The RAG pipeline functions as a series of compounding decisions, where choices made in the initial stages have a disproportionate and non-linear impact on the final output quality. A common failure point in RAG systems is poor retrieval quality, where the system fetches irrelevant or incomplete context.3 The root cause of this failure often lies not with the sophisticated retrieval algorithm but with the seemingly mundane data preparation steps. For instance, if a critical piece of information is inadvertently split across two separate chunks during the initial processing, no retrieval algorithm can recover that complete semantic unit. This creates a cascade of failure: poor chunking leads to fragmented embeddings, which prevents a successful semantic match, resulting in poor retrieval, which ultimately causes the LLM to receive inadequate context and generate a hallucinated or irrelevant answer. This demonstrates that the overall quality of a RAG system is dictated not by its most advanced component (the LLM) but by its “weakest link,” which is frequently the data ingestion and chunking stage. Therefore, a strategic investment in optimizing document analysis and chunking strategies often yields a far greater return on investment in final answer quality than simply upgrading the generator model.19

Post-Processing and Verification

In many production-grade RAG systems, an optional but highly valuable final step is post-processing.21 This can involve fact-checking the generated response against the source documents, summarizing long answers for brevity, or formatting the output for better readability. Crucially, this stage often includes adding citations or references that link the generated statements back to the specific source documents from which the information was retrieved. This feature is fundamental to building user trust, as it provides transparency and allows users to verify the information for themselves.7

The Evolution of RAG Paradigms

The field of Retrieval-Augmented Generation has evolved rapidly, moving from simple, linear pipelines to highly sophisticated, modular, and adaptive architectures. This progression reflects a growing ambition to not only provide LLMs with knowledge but also to imbue them with more effective strategies for finding and using that knowledge. This evolution can be broadly categorized into three paradigms: Naive, Advanced, and Modular RAG.3

Naive RAG

Naive RAG represents the foundational architecture, often described as a “retrieve-then-read” or “index-retrieve-generate” process.3 This is the classic workflow detailed in the previous section, which gained widespread popularity with the advent of powerful generative models like ChatGPT.29 While effective, this straightforward approach is beset by several limitations that spurred the development of more advanced techniques:

  • Retrieval Challenges: The simple retrieval mechanism often struggles with precision and recall. It can retrieve chunks that are only tangentially related to the query’s intent or, conversely, miss crucial pieces of information that use different terminology (the “vocabulary mismatch” problem).3
  • Generation Difficulties: The quality of the final response is highly dependent on the quality of the retrieved context.

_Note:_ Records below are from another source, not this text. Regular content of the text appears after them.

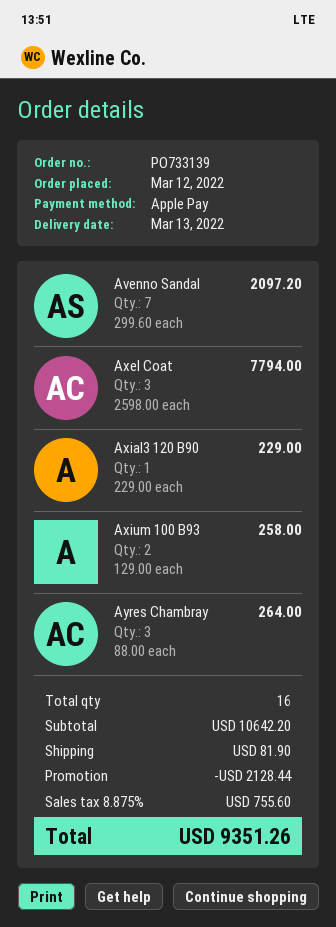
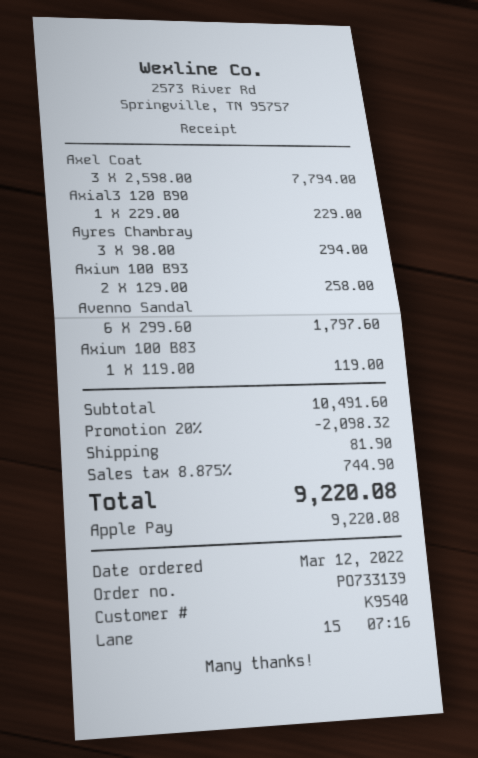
Avenno Sandal: 7 x 299.60 = 2097.20 -> 6 x 299.60 = 1797.60
Ayres Chambray: 3 x 88.00 = 264.00 -> 3 x 98.00 = 294.00
Axium 100 B83: none -> 1 x 119.00 = 119.00
subtotal: 10642.20 -> 10491.60
discount: 2128.44 -> 2098.32
tax: 8.875% = 755.60 -> 8.875% = 744.90
total: 9351.26 -> 9220.08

If the context is noisy, irrelevant, or contradictory, the generator is prone to hallucination or producing irrelevant and biased outputs.3
  • Augmentation Hurdles: There is often a challenge in seamlessly integrating the retrieved text snippets with the LLM’s own generative flow, which can result in responses that feel disjointed, repetitive, or stylistically inconsistent.3

Advanced RAG

The Advanced RAG paradigm introduces crucial optimization steps both before and after the core retrieval phase, aiming to enhance the quality and relevance of the context provided to the LLM.4 These enhancements primarily focus on two areas:

  • Pre-retrieval Optimization: These strategies focus on refining the input to the retriever. A key technique is query transformation or query rewriting. Here, the initial user query is analyzed and modified to be more specific, to fix spelling errors, or to align better with the language and structure of the knowledge base, thereby improving the chances of a successful retrieval.4
  • Post-retrieval Optimization: These strategies focus on refining the output of the retriever. The most significant technique is re-ranking. In this step, the initial list of top-K documents from the retriever is passed to a second, more powerful model (often a cross-encoder). This re-ranker performs a more fine-grained evaluation of the semantic relevance between the query and each document, re-ordering the list to push the most relevant documents to the top. This acts as a critical filter, reducing noise and ensuring the generator receives the highest-quality context possible.2

Modular RAG

Modular RAG marks a significant architectural shift away from a rigid, linear pipeline towards a more flexible and powerful framework composed of interconnected, specialized modules.4 This approach allows for greater adaptability and the integration of more complex functionalities. A modular RAG system can include various interchangeable or additional components, such as:

  • A search module that can employ multiple retrieval strategies (e.g., vector search, keyword search, graph-based search) and query different sources.4
  • A memory module that retains the history of a conversation, enabling the system to handle multi-turn dialogues and follow-up questions effectively.32
  • A reasoning module capable of performing multi-step retrieval. This mimics a human research process, where the findings from an initial retrieval are used to formulate a new, more specific query for a subsequent retrieval step, allowing the system to tackle complex questions that require synthesizing information from multiple sources.32

This modularity not only enhances the system’s capabilities but also allows for the seamless integration of complementary AI technologies, such as fine-tuning specific components or using reinforcement learning to optimize the retrieval strategy over time.4

The evolutionary path from Naive to Advanced and finally to Modular RAG is more than just an increase in architectural complexity; it mirrors a progression in cognitive capability. Naive RAG is analogous to a student answering a question by looking up a single fact in an encyclopediaโ€”a simple, one-step recall process.3 Advanced RAG is like a more diligent student who first pauses to consider the best way to phrase their search query (query rewriting) and then, after gathering several sources, quickly skims them to identify the most promising one before reading in-depth (re-ranking).4 The process is still linear but incorporates steps for quality control. Modular RAG represents a significant cognitive leap, akin to a researcher tackling a complex problem. They might perform an initial broad search, use those findings to conduct a more targeted follow-up search (multi-step retrieval), consult different types of sources (modular search), and remember what they have already learned (memory).32 This trajectory demonstrates a clear shift from a simple tool that

fetches information to a more sophisticated system that strategizes about how to find, evaluate, and synthesize it, laying the conceptual foundation for the highly autonomous Agentic RAG systems.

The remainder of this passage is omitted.